A partir do final da Segunda Grande Guerra (1945), perante as atrocidades cometidas, a violação dos direitos humanos
deixou de ser entendida como questão
interna de cada Estado, e projetou-se para um âmbito mais alargado, tornando-se, portanto, imperiosa a necessidade da
fundação de uma nova ordem internacional
e da adoção de medidas eficazes para o amparo
efetivo desses direitos. A constituição da Organização das Nações Unidas (ONU), encetou esse processo.
No seio desta organização, é criada, em 1948, a Declaração
Universal dos Direitos
Humanos (DUDH), que marca o avanço dos direitos do cidadão, constantes na Declaração dos Direitos do
Homem e do Cidadão, para os direitos de
todos os seres humanos, independentemente do local onde possam encontrar-se. A DUDH é o primeiro
documento internacional a incluir no seu corpo
tanto os direitos de primeira como os de segunda
geração, dando, deste modo, o mote para a consideração da indivisibilidade e interdependência de todos os
direitos humanos.
Mas, andamos para trás logo a seguir, quando, também no
âmbito da ONU, se separaram os
direitos civis e políticos (ou de primeira geração), e os direitos económicos sociais e culturais (ou de segunda
geração), por dois instrumentos
vinculativos, o PIDCP e o PIDESC, ao invés de, como se pretendia inicialmente, se agruparem todos os direitos
no mesmo Pacto.
Andamos igualmente para trás quando, a nível europeu, a
Convenção Europeia dos
Direitos do Homem (de 1950, com entrada em vigor em 1953), o documento mais importante do Conselho da
Europa, reitera, da Declaração Universal
dos Direitos Humanos, apenas os direitos civis e políticos, deixando de lado os direitos económicos, sociais e culturais.
A justificação histórica para tal divisão e supressão
encontra-se na Guerra-Fria, com o
Ocidente (defensor da valorização dos direitos de primeira geração) a pretender vincar a diferença
ideológica que o separava do Leste (que destacava,
sobretudo, os direitos de segunda geração).
Em 1993, a Declaração e Programa de Ação de Viena, no seu
parágrafo 5.º, vem confirmar
a ideia de que todos os direitos humanos são universais, indivisíveis, interdependentes e interrelacionados, e,
por isso, devem merecer a mesma ênfase e
consideração.

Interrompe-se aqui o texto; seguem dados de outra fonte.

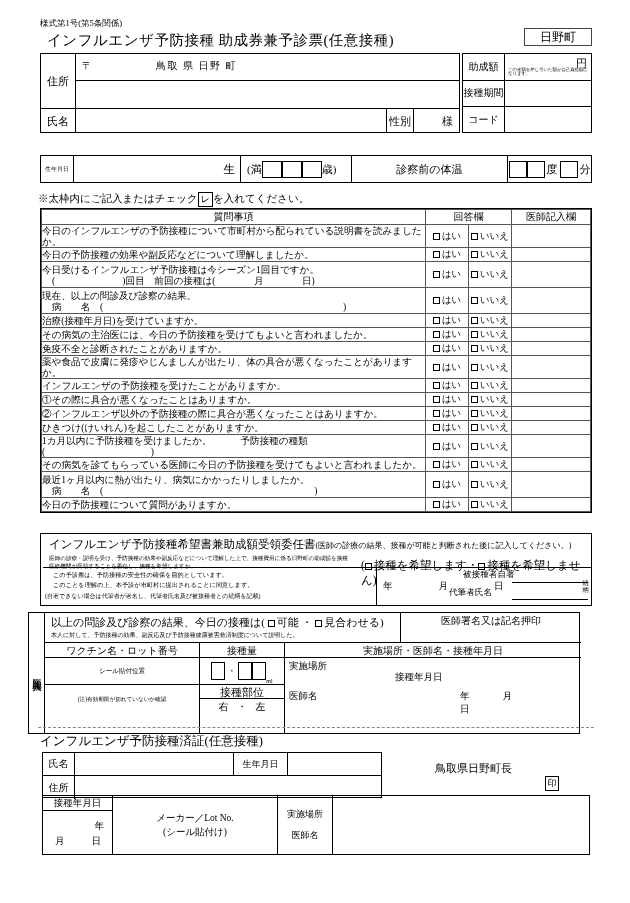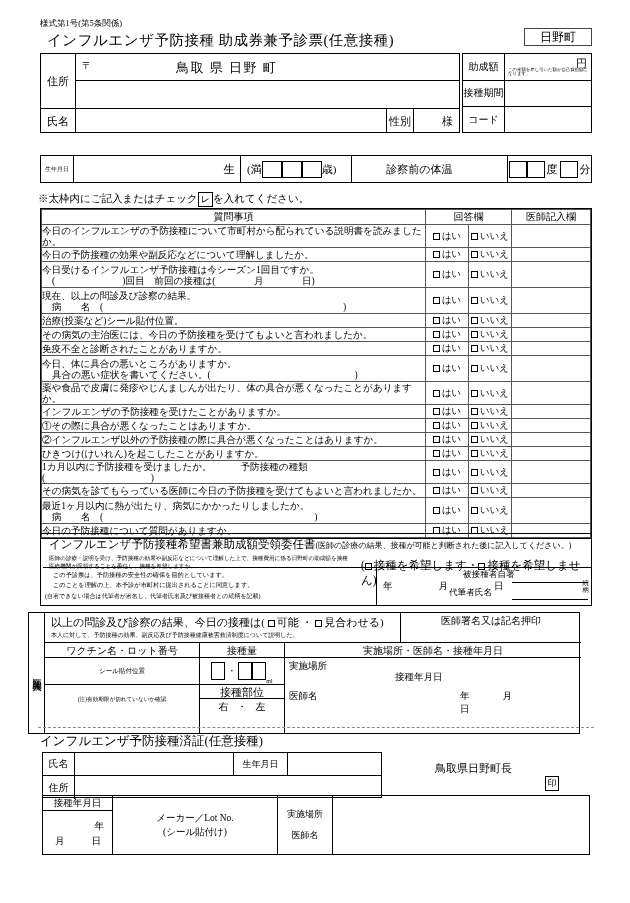"鳥取 県 日野 町" .addr-pref { font-size: 13px -> 10px; left: 100px -> 80px }
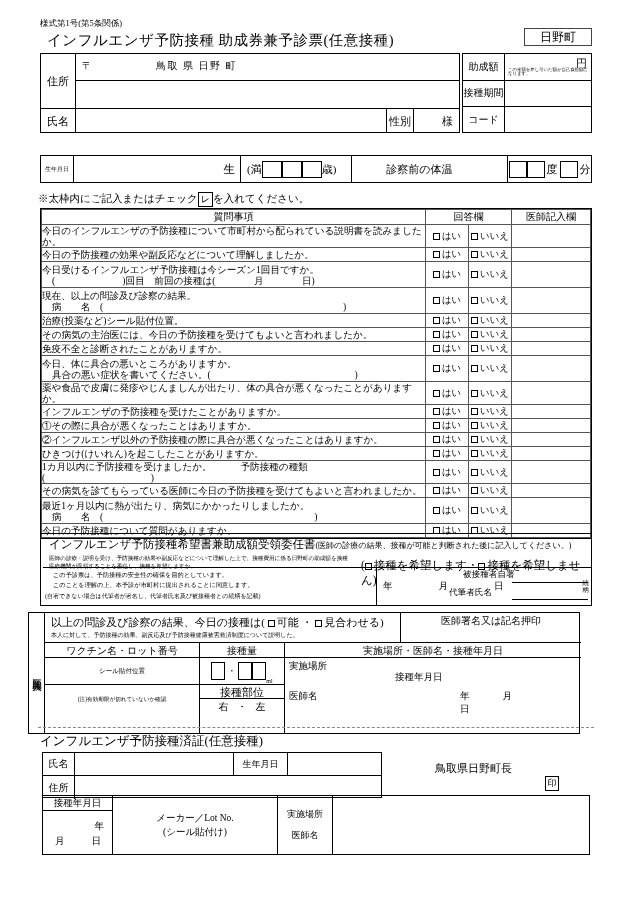"診察前の体温" .bt-temp-lab { left: 301px -> 311px }
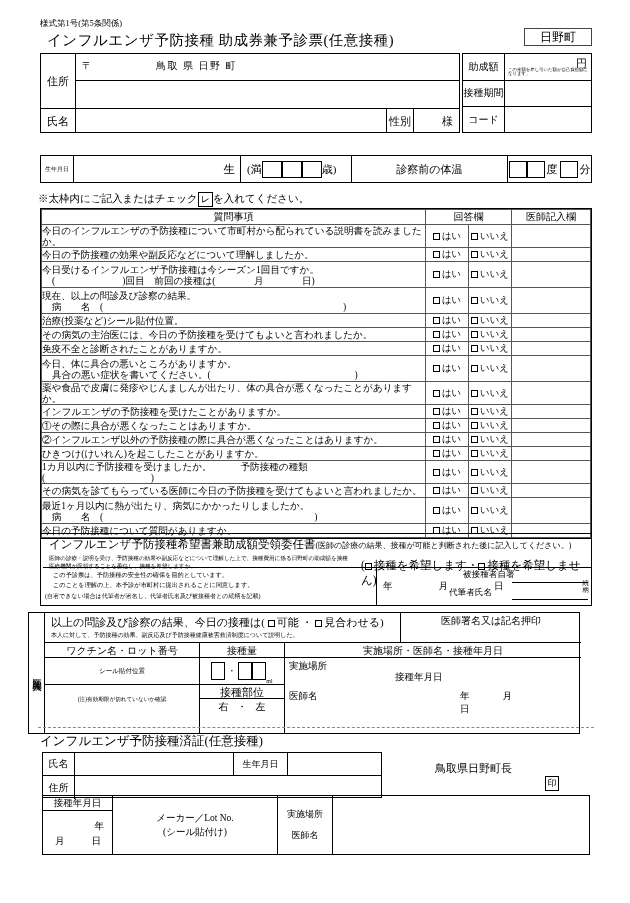"治療(投薬など)シール貼付位置。" td.q { text: 投薬など)シール貼付位置 -> 接種年月日)を受けていますか }
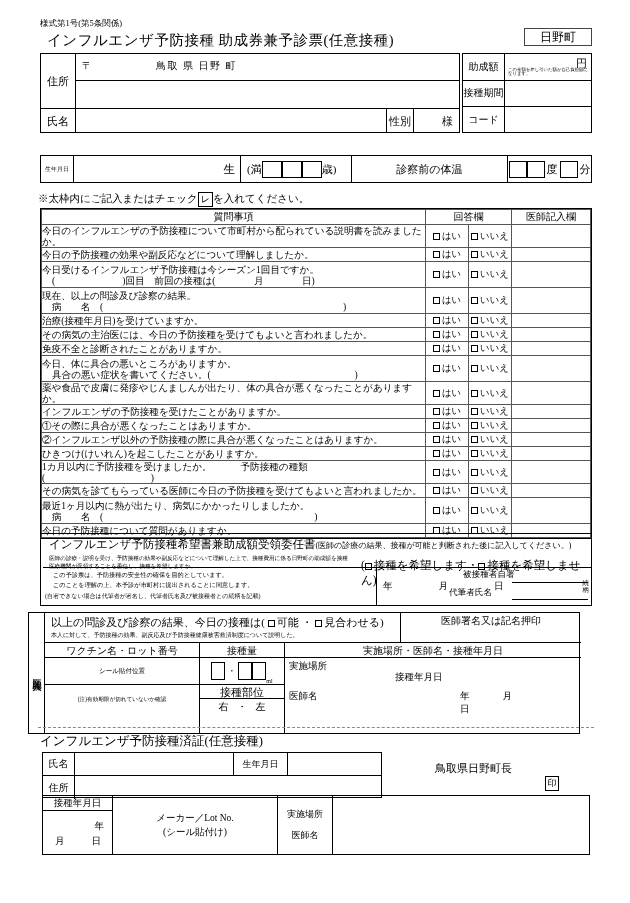"今日、体に具合の悪いところがありますか。" tr { html: <tr> <td> <div>今日、体に具合の悪いところがありますか。</div> <div>具合の悪い症状を書いてください。( )</div> </td> <td><span></span><span>はい</span></td> <td><span></span><span>いいえ</span></td> <td></td> </tr> -> none }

Neste contexto, o caminho a
seguir deverá ser o da defesa integral de todos os direitos humanos (não só os
de primeira e segunda geração, mas também os
direitos de terceira geração - direitos
coletivos ou difusos –, despontados, no Estado Pós-Social, com o escopo de
proteger o género humano no seu todo,
como é o caso do direito à paz e do direito a um meio ambiente saudável) para
todos os humanos.
Mas a verdade é que, em qualquer altura, podem surgir “bons argumentos” capazes de forçar o retrocesso dos
direitos conquistados, e é precisamente
contra essas situações que convém manter o alerta, impedindo que, “o tempo das cerejas”, nos
escape das mãos.
A União Europeia tem um papel importante na defesa dos
direitos humanos e na criação de sociedades mais
justas, igualitárias, coesas e interculturais.
Em maio, no tempo das cerejas, há eleições europeias.